## ASSIGNED TASK
Which lines of the listing below contain the word "probability"? Return them.

## DATA EXTRACTS
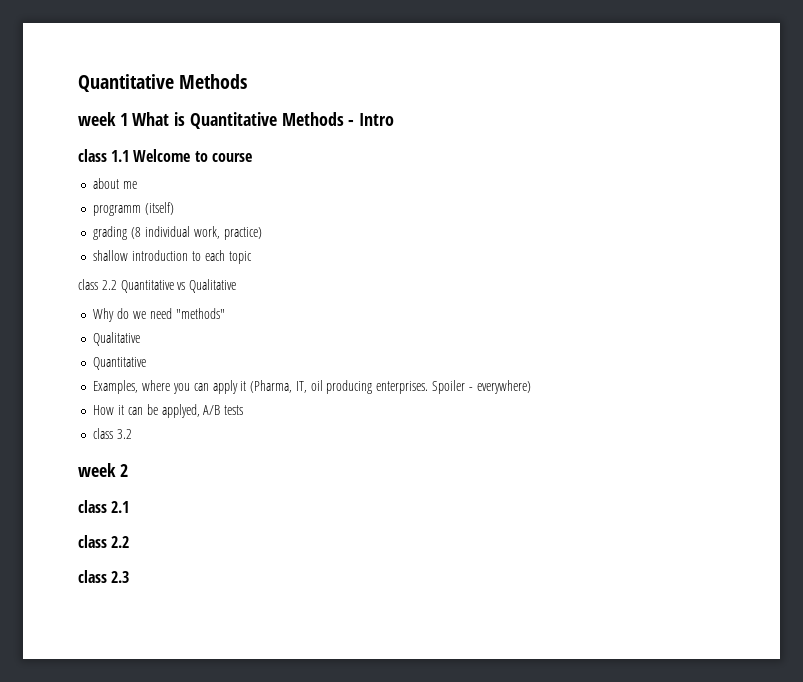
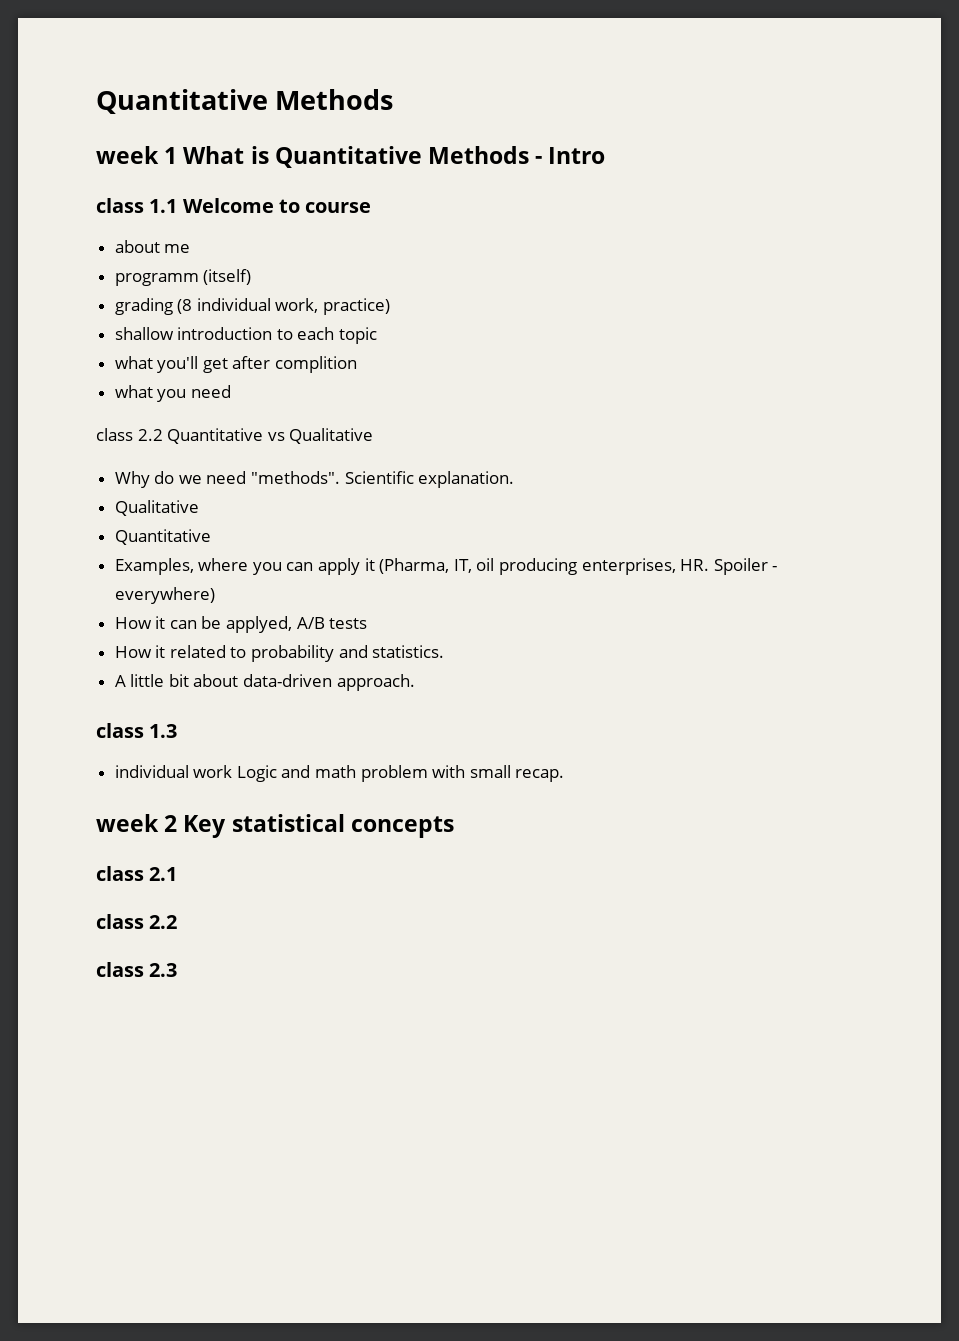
+ what you'll get after complition
+ what you need
- Why do we need "methods"
+ Why do we need "methods". Scientific explanation.
- Examples, where you can apply it (Pharma, IT, oil producing enterprises. Spoiler - everywhere)
+ Examples, where you can apply it (Pharma, IT, oil producing enterprises, HR. Spoiler - everywhere)
- class 3.2
+ How it related to probability and statistics.
+ A little bit about data-driven approach.
+ class 1.3
+ individual work Logic and math problem with small recap.
- week 2
+ week 2 Key statistical concepts

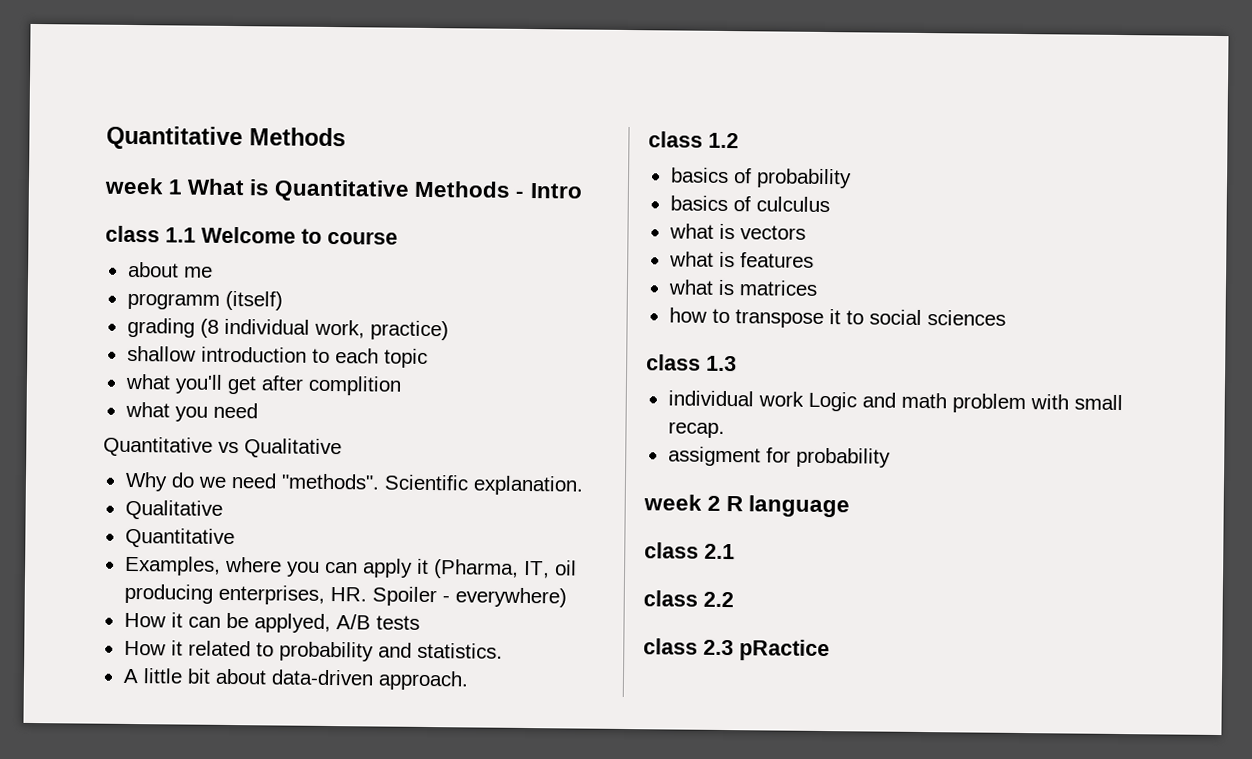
- class 2.2 Quantitative vs Qualitative
+ Quantitative vs Qualitative
+ class 1.2
+ basics of probability
+ basics of culculus
+ what is vectors
+ what is features
+ what is matrices
+ how to transpose it to social sciences
+ assigment for probability
- week 2 Key statistical concepts
+ week 2 R language
- class 2.3
+ class 2.3 pRactice

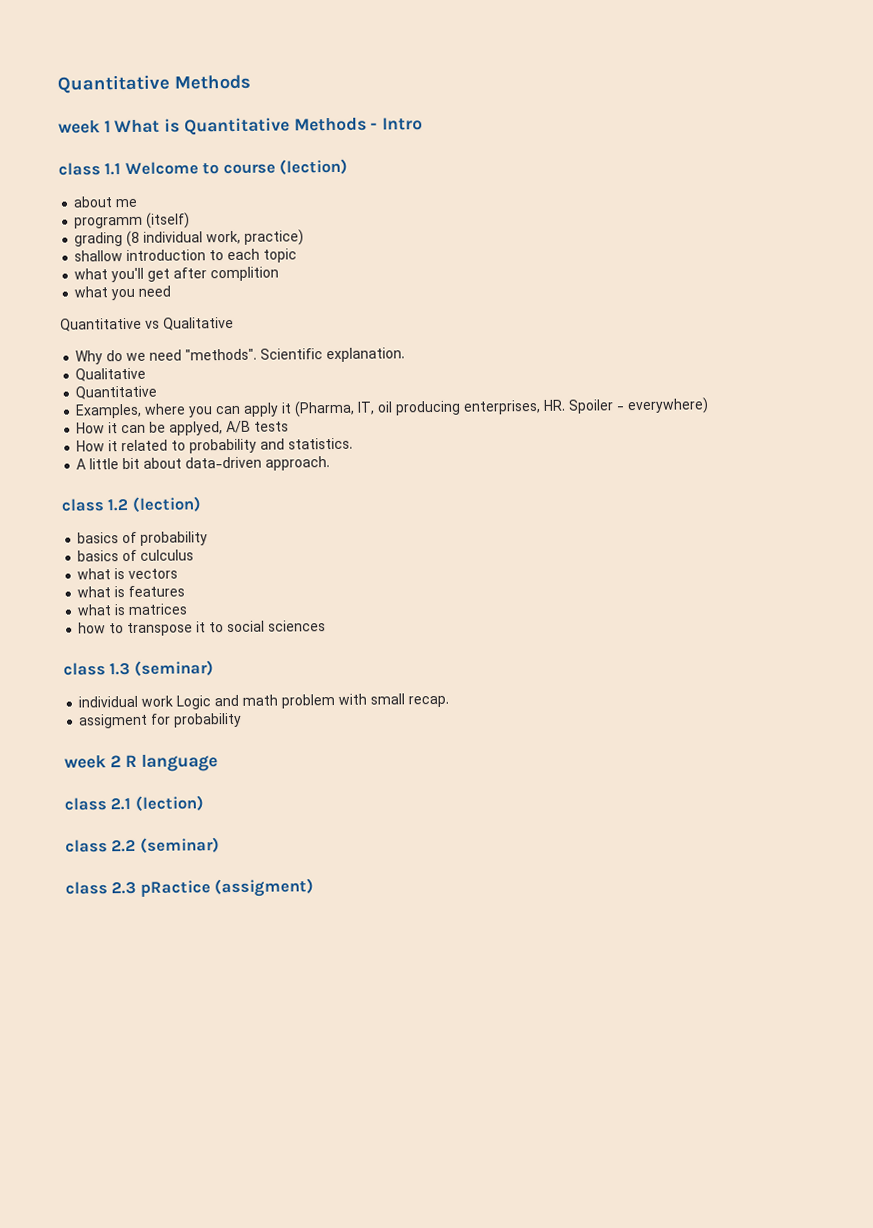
- class 1.1 Welcome to course
+ class 1.1 Welcome to course (lection)
- class 1.2
+ class 1.2 (lection)
- class 1.3
+ class 1.3 (seminar)
- class 2.1
+ class 2.1 (lection)
- class 2.2
+ class 2.2 (seminar)
- class 2.3 pRactice
+ class 2.3 pRactice (assigment)

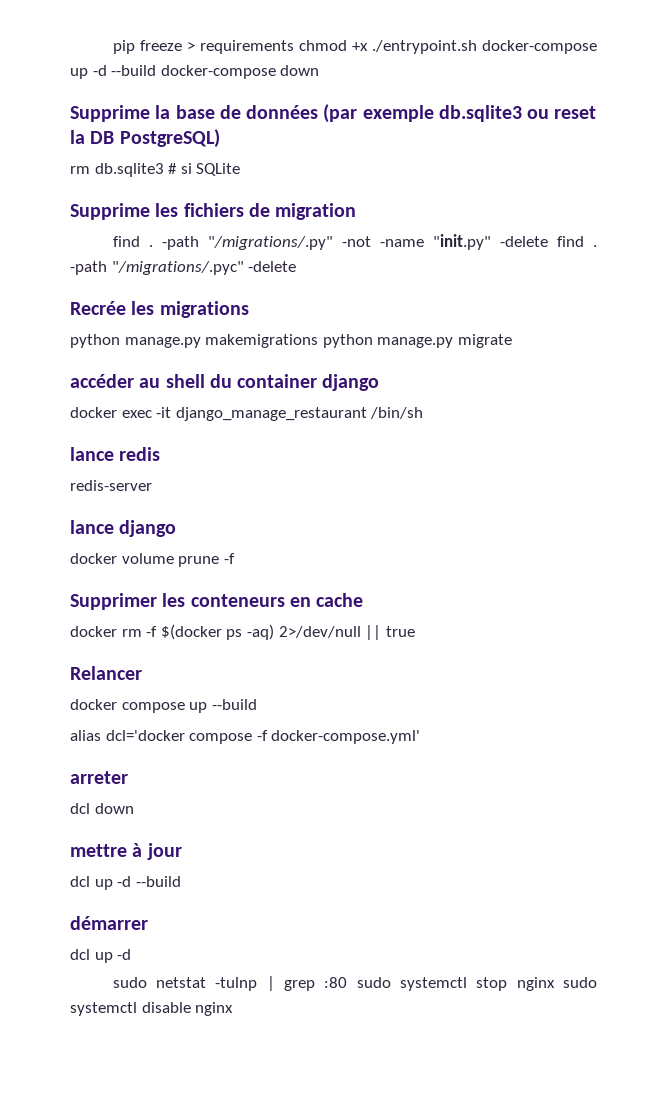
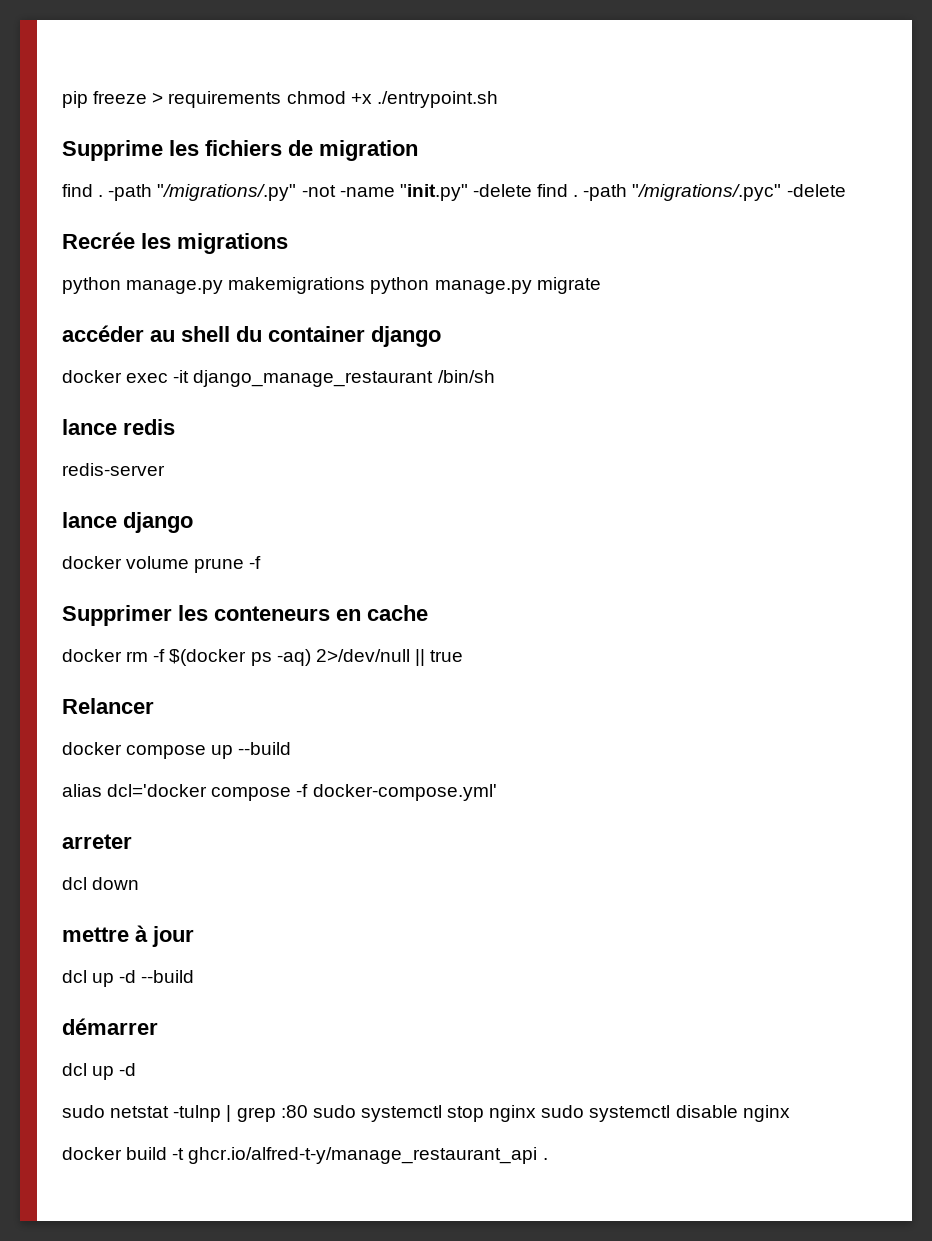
- pip freeze > requirements chmod +x ./entrypoint.sh docker-compose up -d --build docker-compose down
- Supprime la base de données (par exemple db.sqlite3 ou reset la DB PostgreSQL)
- rm db.sqlite3 # si SQLite
+ pip freeze > requirements chmod +x ./entrypoint.sh
+ docker build -t ghcr.io/alfred-t-y/manage_restaurant_api .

## ANSWER FOR THE TASK
+ How it related to probability and statistics.
+ basics of probability
+ assigment for probability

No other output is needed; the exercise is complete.